Half of France’s Data Swiped in Viamedis and Almerys Cyber Attack

Nearly half the population of France has had their data exposed in a large-scale cyber attack impacting the healthcare payment services Viamedis and Almerys. 

That’s according to the National Commission on Informatics and Liberty (CNIL), which revealed last week that data belonging to more than 33 million people was stolen during the breach, including customers’ medical data and their family’s personal information.

Viamedis first disclosed the cybersecurity incident several weeks ago on LinkedIn (the company's website remains offline ), stating that it suffered a data breach impacting beneficiaries and healthcare professionals. 

The healthcare firm said the breach includes names, dates of birth, insurer details, social security numbers, marital status, civil status, and guarantees open to third-party payment.

No banking information, email addresses, postal details, or phone numbers were exposed during the hack – as Viamedis wasn’t storing this type of data on the systems breached by hackers.

The company serves 20 million insured individuals through the 84 healthcare organizations that use its services, but it opted not to disclose how many of them were impacted by the incident, saying that this is under investigation.

CNIL, however, has now confirmed both data breaches and says that the attacks impacted 33 million people in the country.

"This is the first time that there has been a violation of this magnitude [in France]," Yann Padova, digital data protection lawyer and former secretary general of the CNIL told French radio network Franceinfo. Padova believes the breach is the largest in France's history.

"These operators, who manage the third-party payment for supplementary health insurance, saw the data necessary for their missions compromised during this breach. In total, this data leak concerns more than 33 million people."

Viamedis and Almerys Breached

According to reports, Viamedis was compromised through a phishing attack that targeted healthcare professionals, with the hackers using credentials stolen from these professionals to gain access to its internal systems.

Almerys is yet to disclose how its compromise occurred, but it's likely the hack was of a similar nature. The company said that the hackers had not breached its central system but admitted that may have accessed a portal used by healthcare professionals.

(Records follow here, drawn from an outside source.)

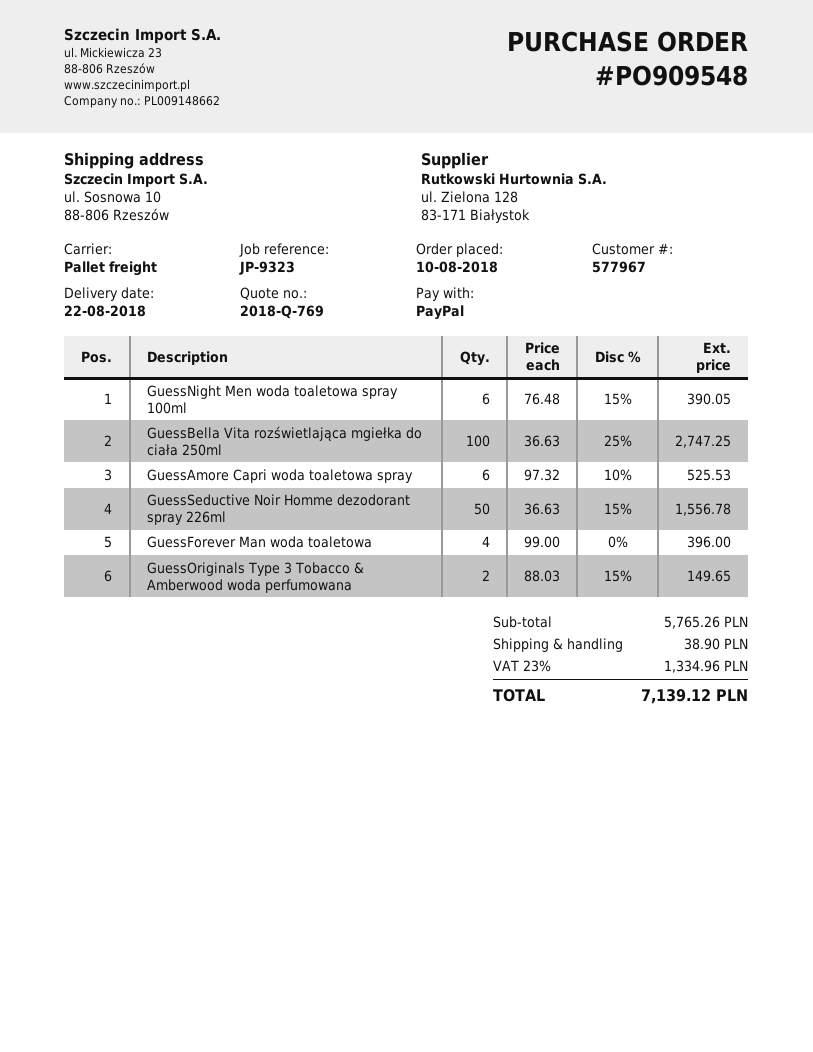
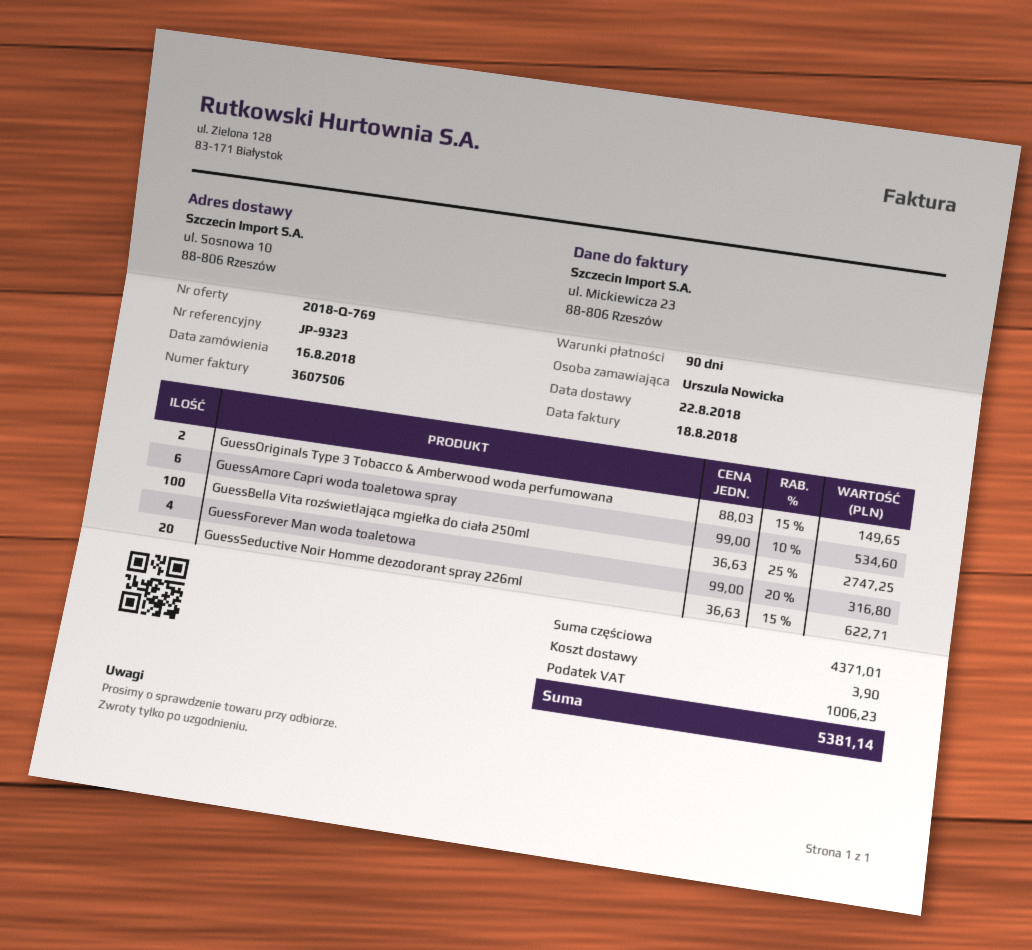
order date: 2018-08-10 -> 2018-08-16
GuessNight Men woda toaletowa spray 100ml: 6 x 76.48 - 15% = 390.05 -> none
GuessAmore Capri woda toaletowa spray: 6 x 97.32 - 10% = 525.53 -> 6 x 99.00 - 10% = 534.60
GuessSeductive Noir Homme dezodorant spray 226ml: 50 x 36.63 - 15% = 1556.78 -> 20 x 36.63 - 15% = 622.71
GuessForever Man woda toaletowa: 4 x 99.00 = 396.00 -> 4 x 99.00 - 20% = 316.80
subtotal: 5765.26 -> 4371.01
shipping: 38.90 -> 3.90
tax: 1334.96 -> 1006.23
total: 7139.12 -> 5381.14

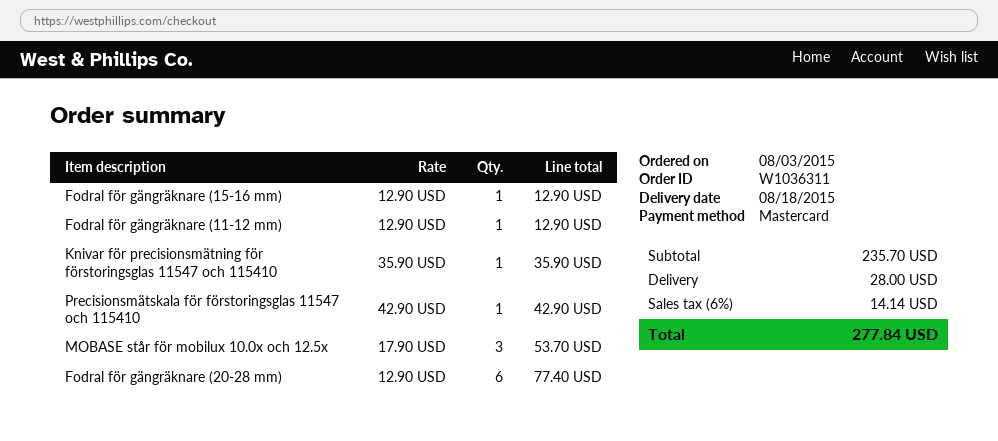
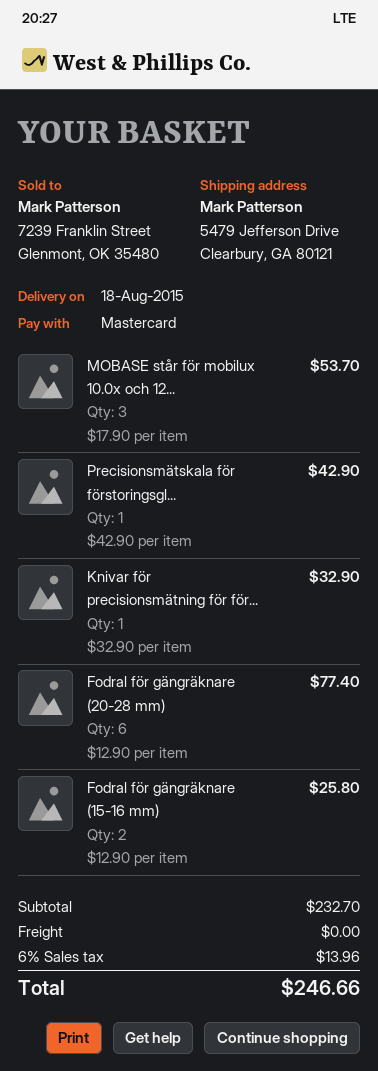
Fodral för gängräknare (15-16 mm): 1 x 12.90 = 12.90 -> 2 x 12.90 = 25.80
Fodral för gängräknare (11-12 mm): 1 x 12.90 = 12.90 -> none
Knivar för precisionsmätning för förstoringsglas 11547 och 115410: 1 x 35.90 = 35.90 -> 1 x 32.90 = 32.90
subtotal: 235.70 -> 232.70
shipping: 28.00 -> 0.00
tax: 6% = 14.14 -> 6% = 13.96
total: 277.84 -> 246.66

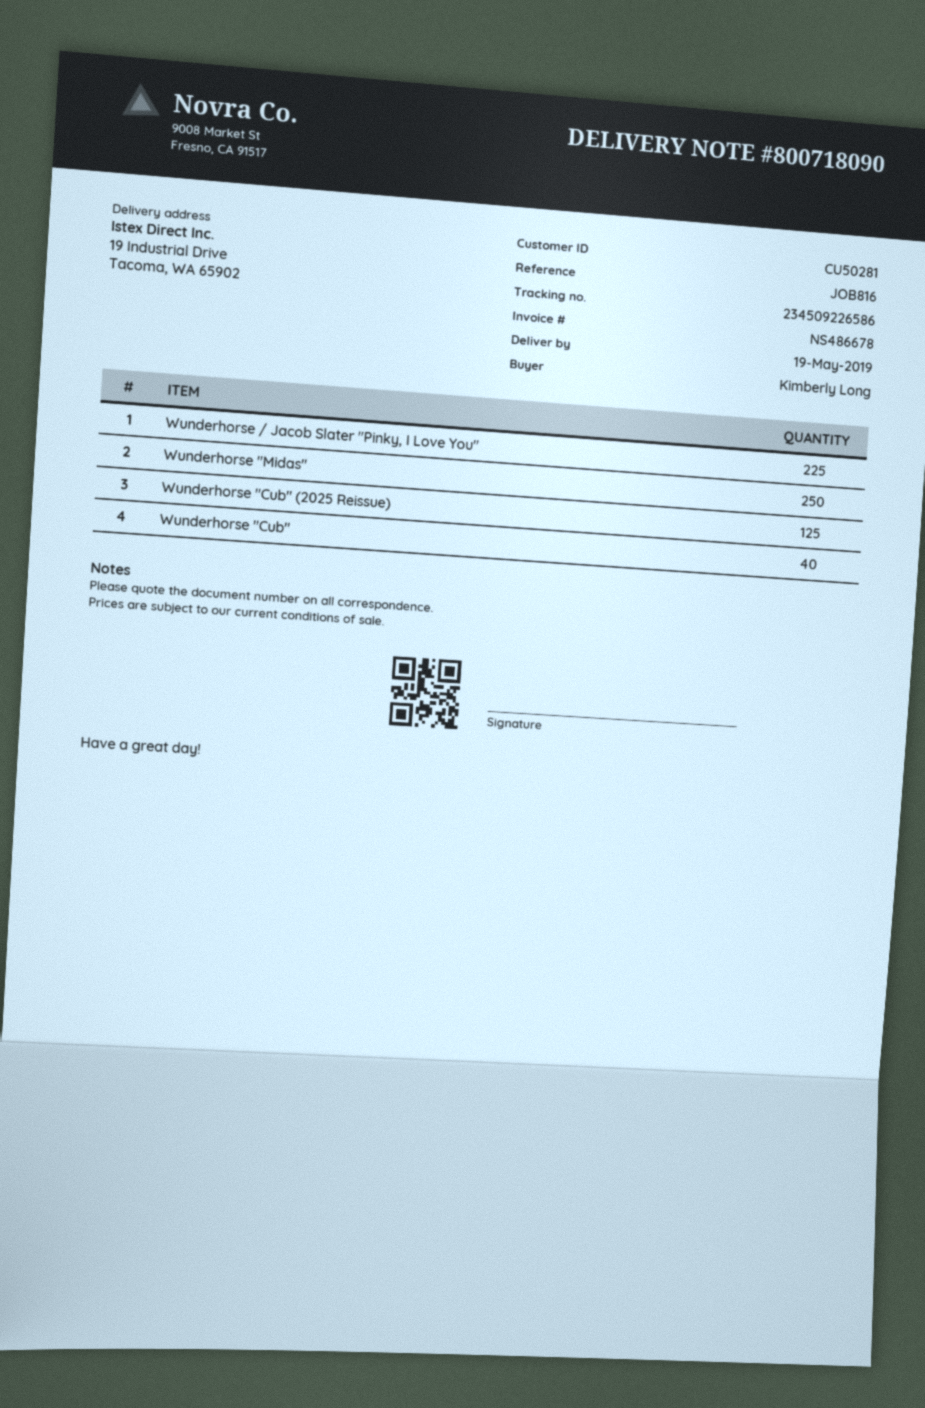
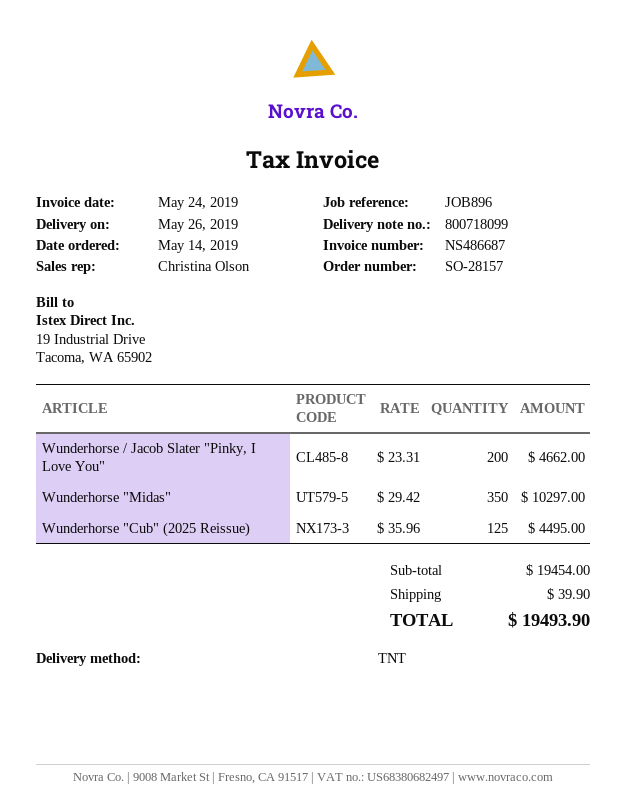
delivery note number: 800718090 -> 800718099
delivery date: 2019-05-19 -> 2019-05-26
invoice number: NS486678 -> NS486687
reference: JOB816 -> JOB896
Wunderhorse / Jacob Slater "Pinky, I Love You": 225 -> 200
Wunderhorse "Midas": 250 -> 350
Wunderhorse "Cub": 40 -> none

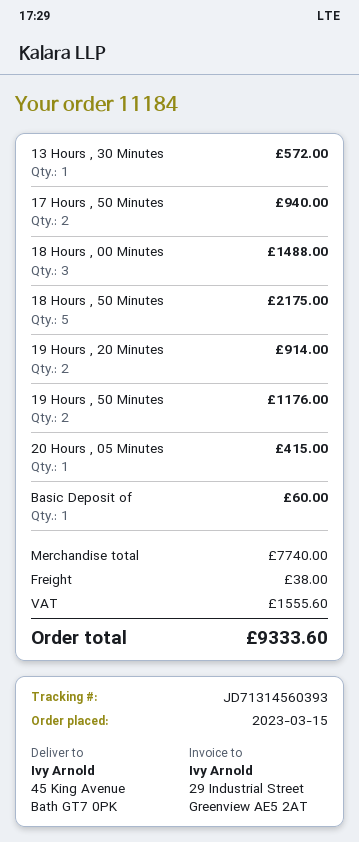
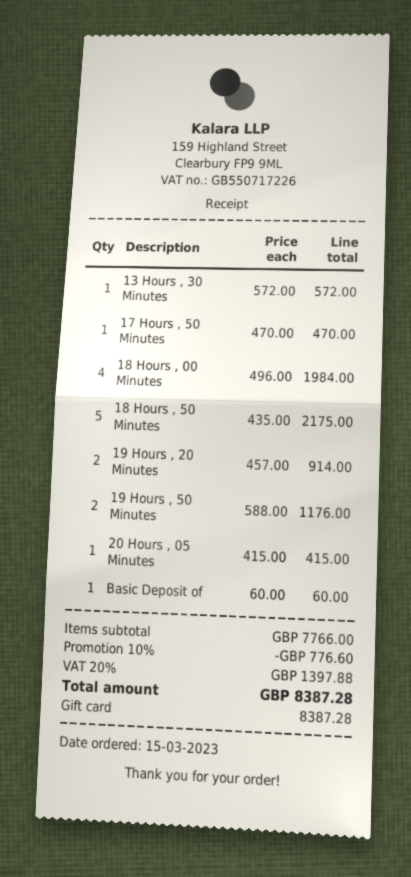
17 Hours , 50 Minutes: 2 for 940.00 -> 1 for 470.00
18 Hours , 00 Minutes: 3 for 1488.00 -> 4 for 1984.00
subtotal: 7740.00 -> 7766.00
discount: none -> 10% = 776.60
shipping: 38.00 -> none
tax: 1555.60 -> 1397.88
total: 9333.60 -> 8387.28

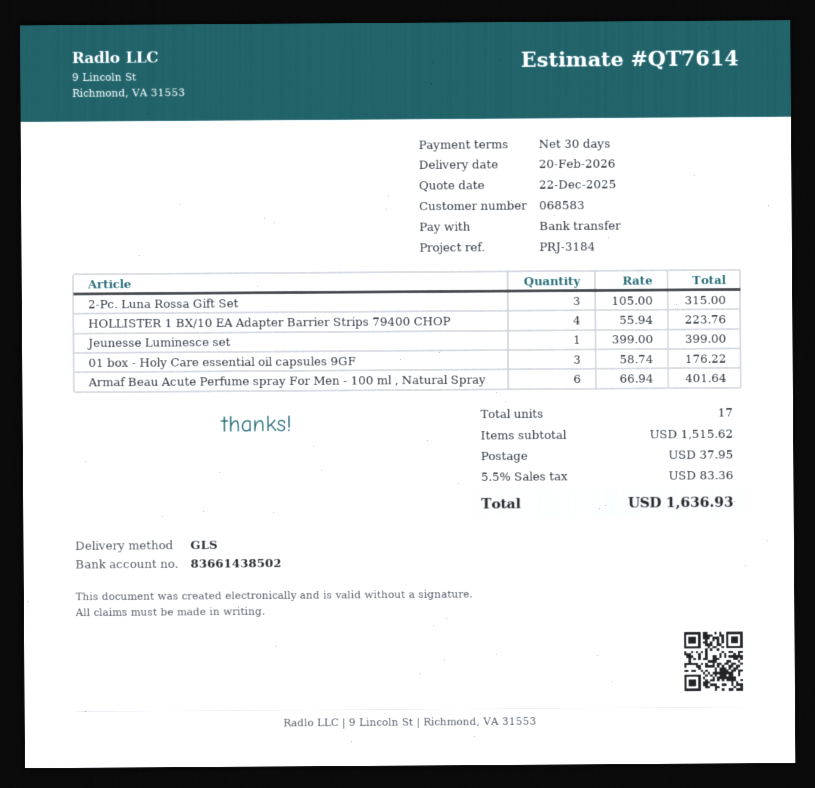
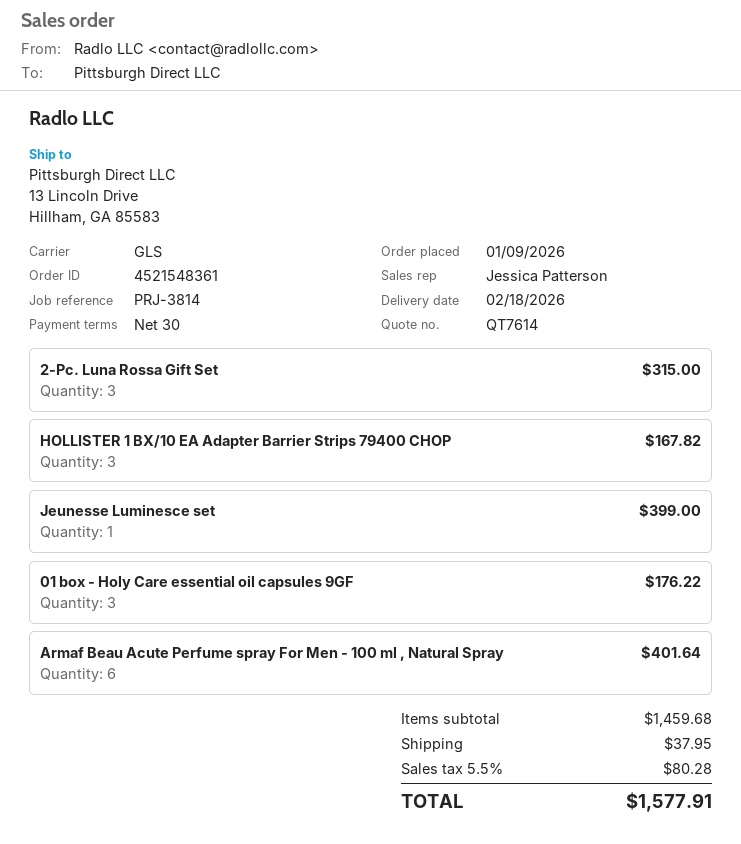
delivery date: 2026-02-20 -> 2026-02-18
reference: PRJ-3184 -> PRJ-3814
HOLLISTER 1 BX/10 EA Adapter Barrier Strips 79400 CHOP: 4 for 223.76 -> 3 for 167.82
subtotal: 1515.62 -> 1459.68
tax: 5.5% = 83.36 -> 5.5% = 80.28
total: 1636.93 -> 1577.91

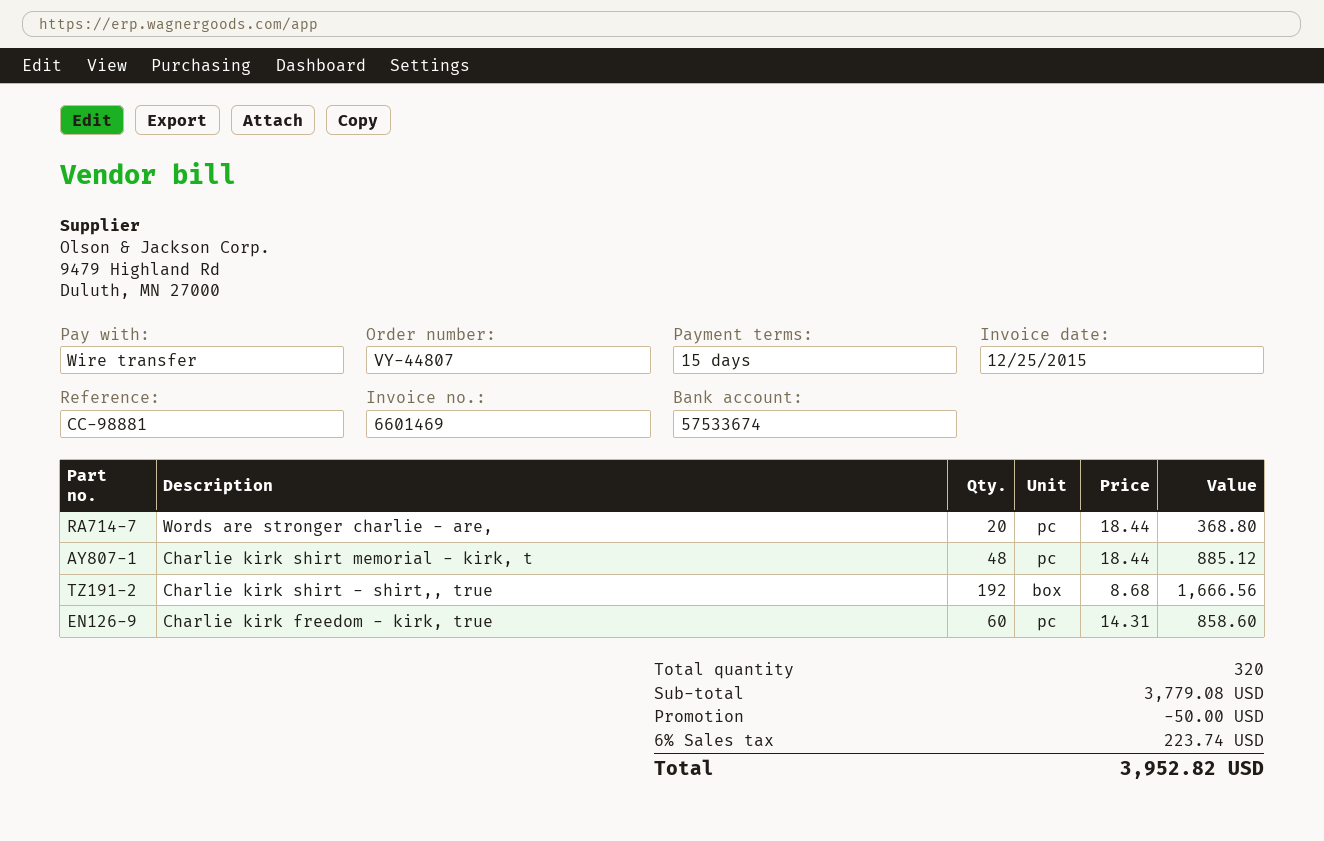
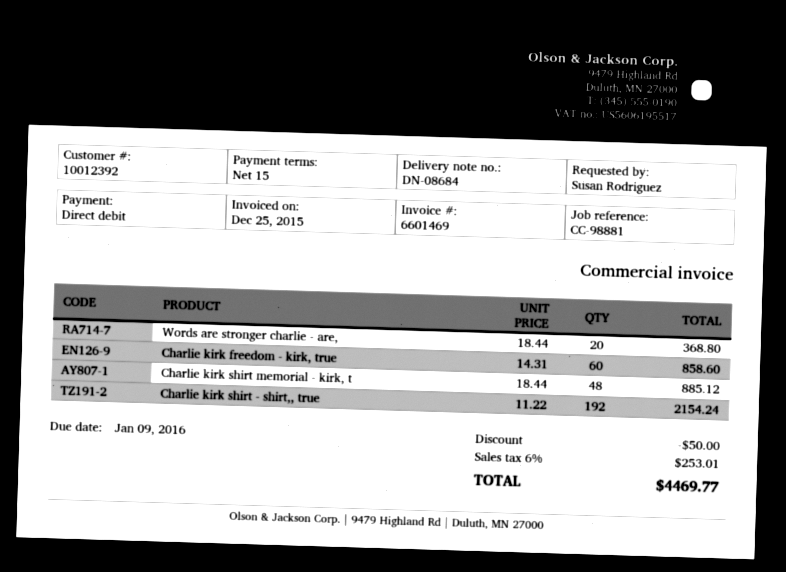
payment method: bank transfer -> direct debit
Charlie kirk shirt - shirt,, true: 192 x 8.68 = 1666.56 -> 192 x 11.22 = 2154.24
tax: 6% = 223.74 -> 6% = 253.01
total: 3952.82 -> 4469.77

Still, the number of Almerys customers impacted by the breach is huge. And If the numbers are correct, this makes the incident one of the biggest and most impactful cyber attacks in the country's history, with over half of its citizens' data stolen. 

Phishing chaos looming

CNIL said that it's working with Viamedis and Almerys to ensure those affected are informed – as is required under the EU's General Data Protection Regulation – but it'll likely take some time to get the word out to nearly half the country.

In the meantime, French officials are warning that the stolen data could be combined with data from other breaches to be used in phishing attacks or social engineering schemes. CNIL has also opened an investigation, the privacy watchdog said, to determine whether either organization is at fault for the breach.

While the exposed data does not include financial info, the data stolen is still enough to raise the risk of phishing scams, social engineering, identity theft, and insurance fraud for the exposed individuals.

CNIL has assured that it will make sure Viamedis and Almerys inform impacted persons directly and individually, as required by the General Data Protection Regulation (GDPR), to protect customers from falling for phishing scams following the attack. 

"Although contact data was not affected by the breach, it is possible that the data involved in the breach could be combined with other information from previous data leaks," CNIL warned.